Last week’s GFCC judgment on the legality of the PSPP is a landmark ruling on the relationship between EU and Member State law. It marks the first time that the Court has operationalised its well-established jurisprudence on ‘ultra vires’ acts of the EU institutions to withhold binding effect from a judgment of the CJEU. In so doing, the GFCC has mounted a direct challenge to two cornerstones of the EU legal order: (i) the supremacy of EU law and (ii) the CJEU’s competence to rule conclusively on the validity of acts of the EU institutions. Its decision to deny domestic effect to a ruling of the EU’s top court also leaves Germany technically in breach of its EU treaty obligations and vulnerable to a potential Art 258 TFEU infringement action.
A key strength of the German Court’s established case law on ‘ultra vires’ acts has always been its recognition that, as an institution of the Union, the CJEU is also bound, as a matter of principle, to exercise its functions in compliance with the EU treaty framework. That fact is often overlooked, including by the Luxembourg Court itself, with detrimental effects on the legitimacy of European integration. As I, along with others, have argued elsewhere, much of the legal discourse on EU integration has never been especially troubled by the fact that the CJEU remains the sole EU institution whose activities are not routinely scrutinised for compliance with the treaty framework. That remains a problem.
At the same time, however, the GFCC’s judgment prompts us to reflect on whether it should fall to that Court (or any Member State court) to ‘push back’ against the CJEU in defence of the limits the EU treaties impose on European integration. The GFCC’s decision to initiate its first strike against the CJEU in this judgment is also arguably weakened by its particular choice of target: the proportionality principle. The GFCC is correct to conclude that proportionality is a key instrument in the EU treaty framework that is designed to protect Member States against ‘competence creep’ by the EU institutions. But as any public lawyer knows, it is also a flexible tool that is capable of adjustment to defend a range of legitimate legal outcomes in particular cases. The GFCC unquestionably disagrees fundamentally with the CJEU’s approach to assessing the proportionality of the PSPP in the strongest of terms, but there is certainly scope to question its conclusion that the Luxembourg Court’s approach is ‘manifestly’ unlawful as a matter of Union law.
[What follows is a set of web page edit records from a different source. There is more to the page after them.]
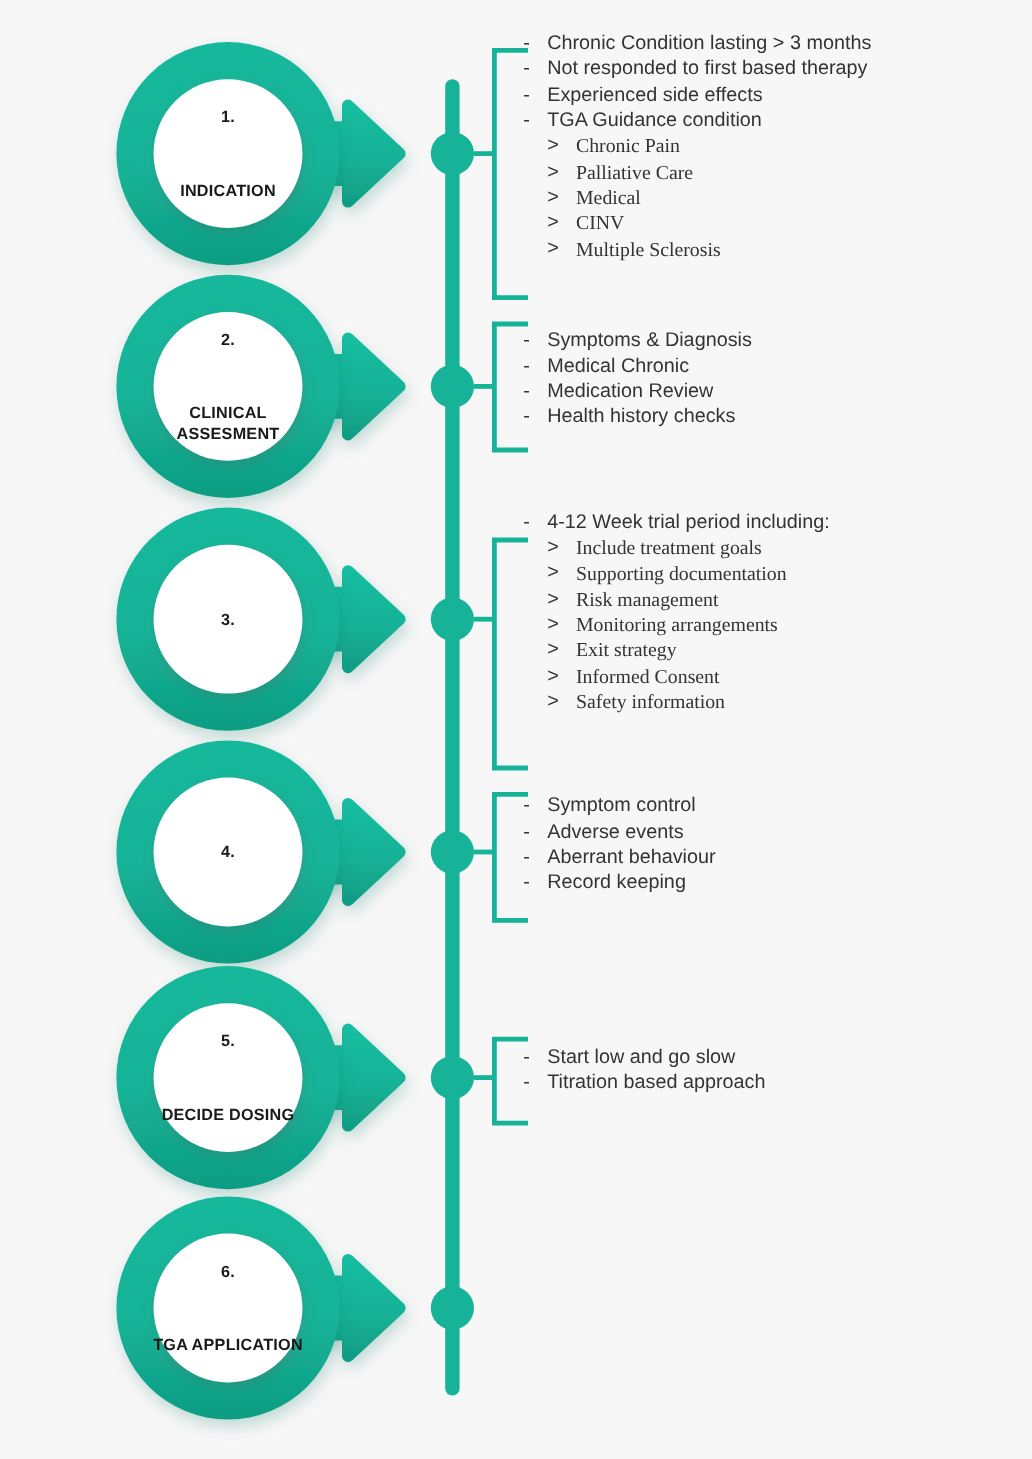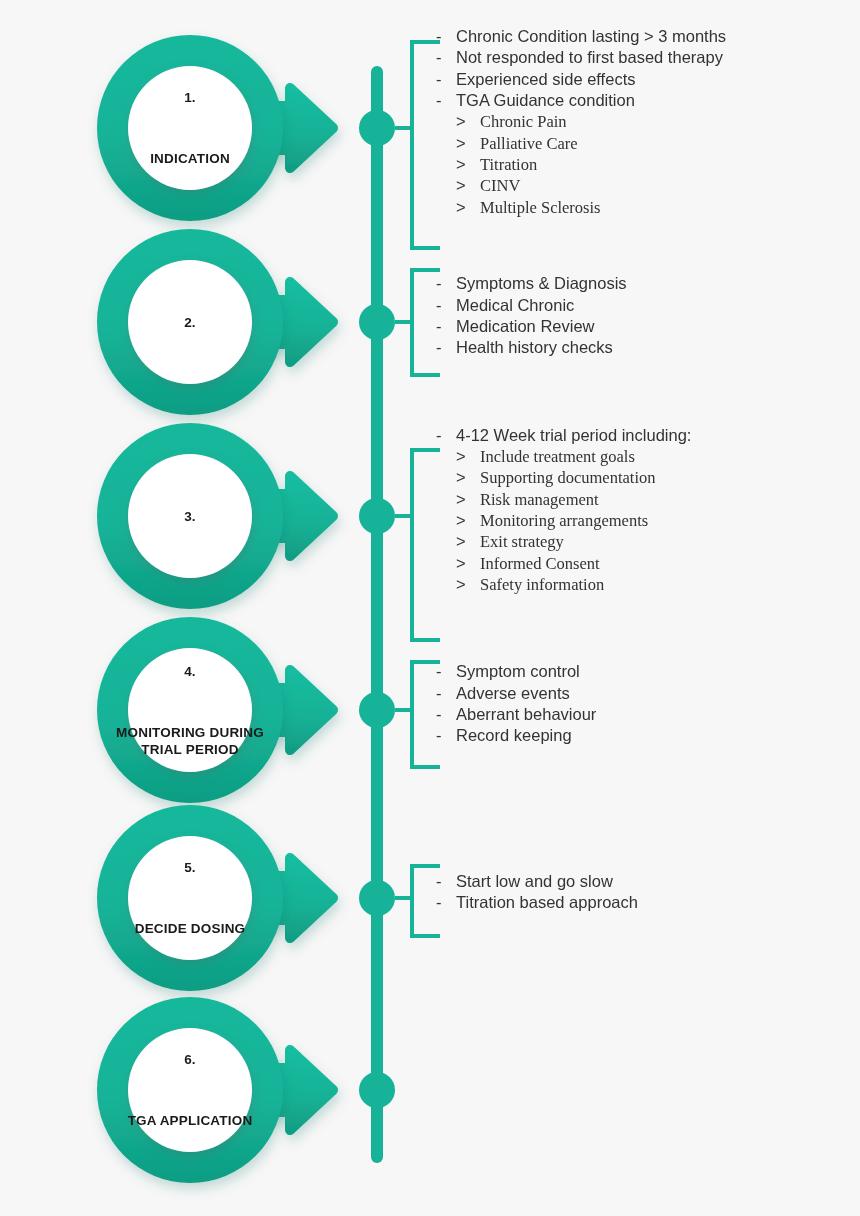"Titration" span.txt { text: Titration -> Medical }
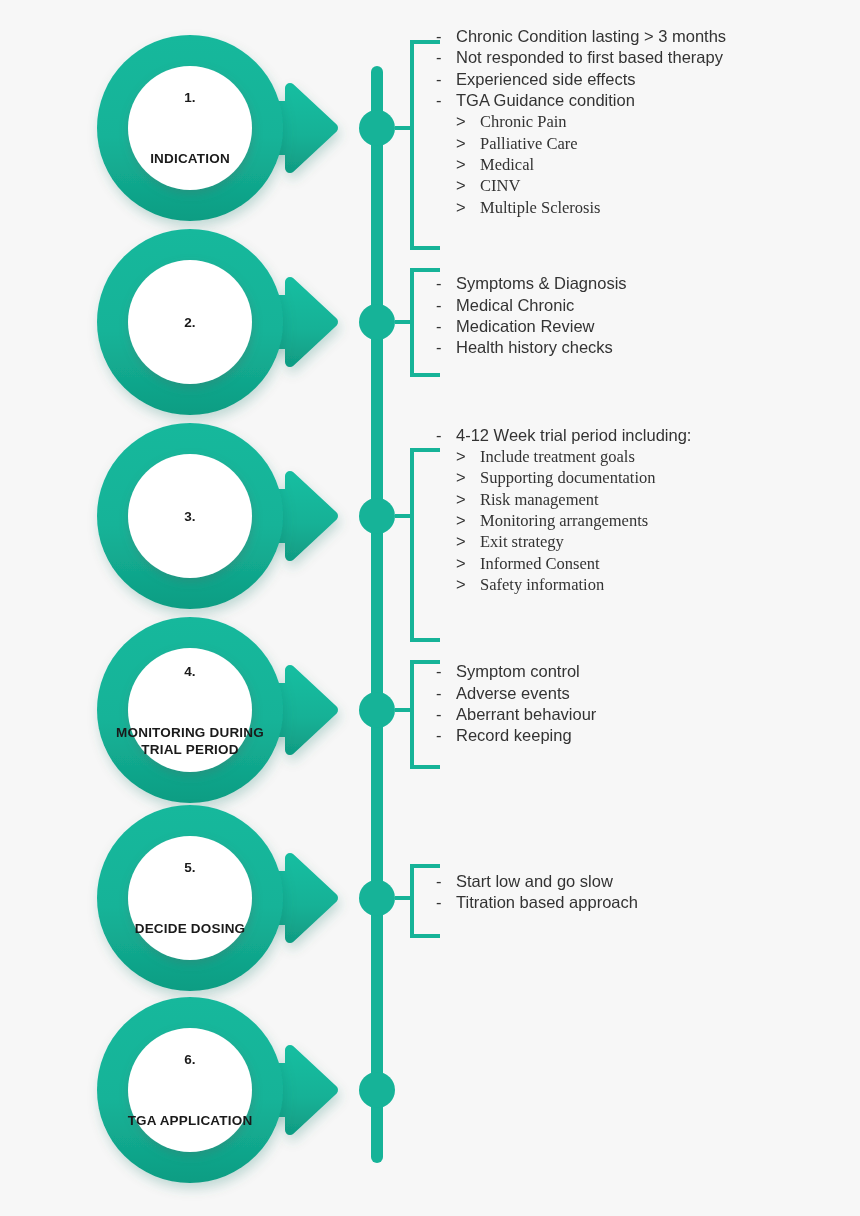"CLINICAL ASSESMENT" span.step-title { html: none -> <span>CLINICAL ASSESMENT</span> }
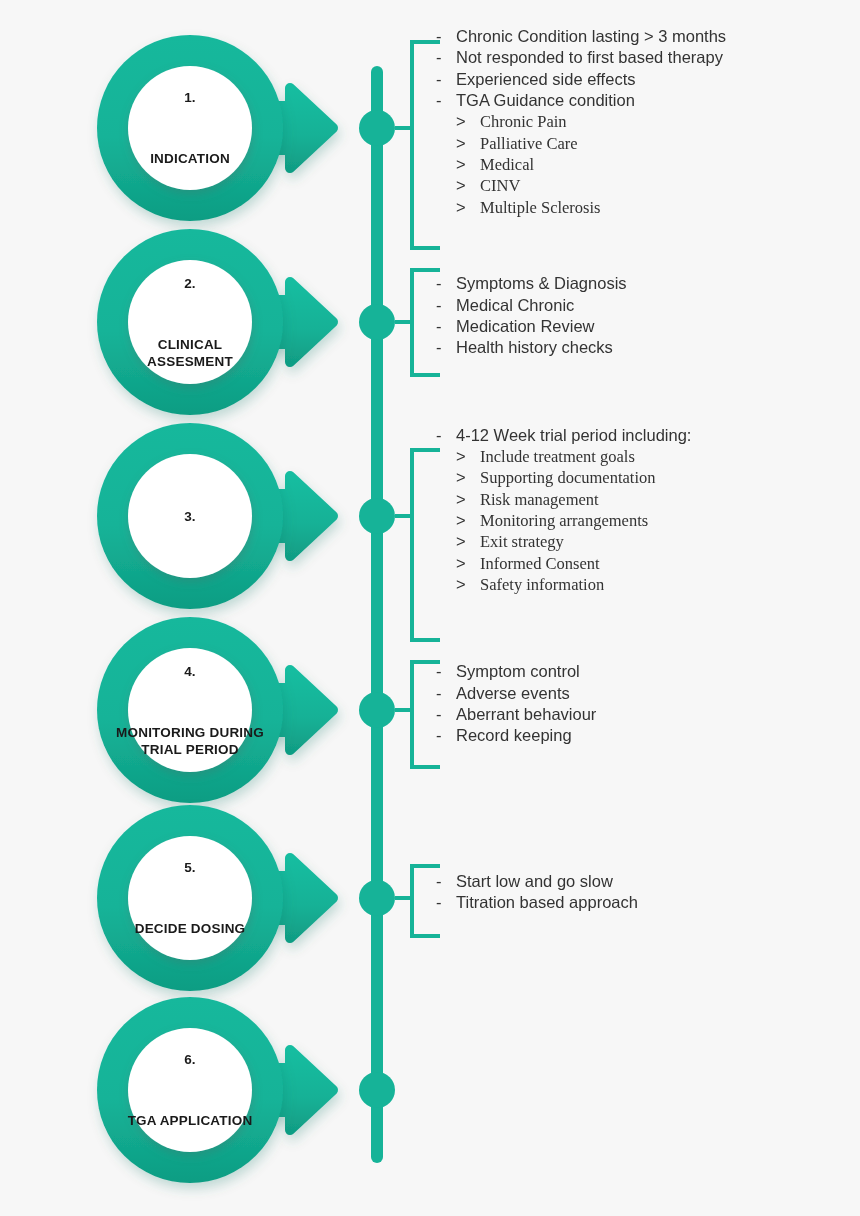"MONITORING DURING TRIAL PERIOD" span.step-title { html: <span>MONITORING DURING TRIAL PERIOD</span> -> none }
The GFCC’s attack strategy also carries broader systemic risks. The German Court is highly respected and has long occupied the position of an institutional leader among European constitutional courts. Indeed, a number of its counterparts in other Member States have integrated, explicitly or implicitly, its jurisprudence on the domestic control of ‘ultra vires’ acts of the EU institutions into their respective national legal systems. Examples include the Danish Supreme Court, Czech Constitutional Court and (now historically) the UK Supreme Court. The GFCC’s decision to activate that case law will likely further embolden these and other Member State constitutional courts to contemplate initiating similar action in the future. This may have a positive impact on EU competence control if it prompts the CJEU to pay greater attention to the limits EU law imposes on the activities of EU institutions, including the ECB, as well as in relation to the exercise of its own judicial functions. But it is also open to potential abuse. The risk of such abuse is very real when considered against the backdrop of ongoing challenges to the rule of law within several Member States, notably Poland and Hungary.
There is a lot more in this judgment for constitutional law scholars to unpack. By accident or design, it was also the final decision of Germany’s highest court delivered under its outgoing President, Andreas Voßkuhle. The phrase ‘going out with a bang’ certainly springs to mind.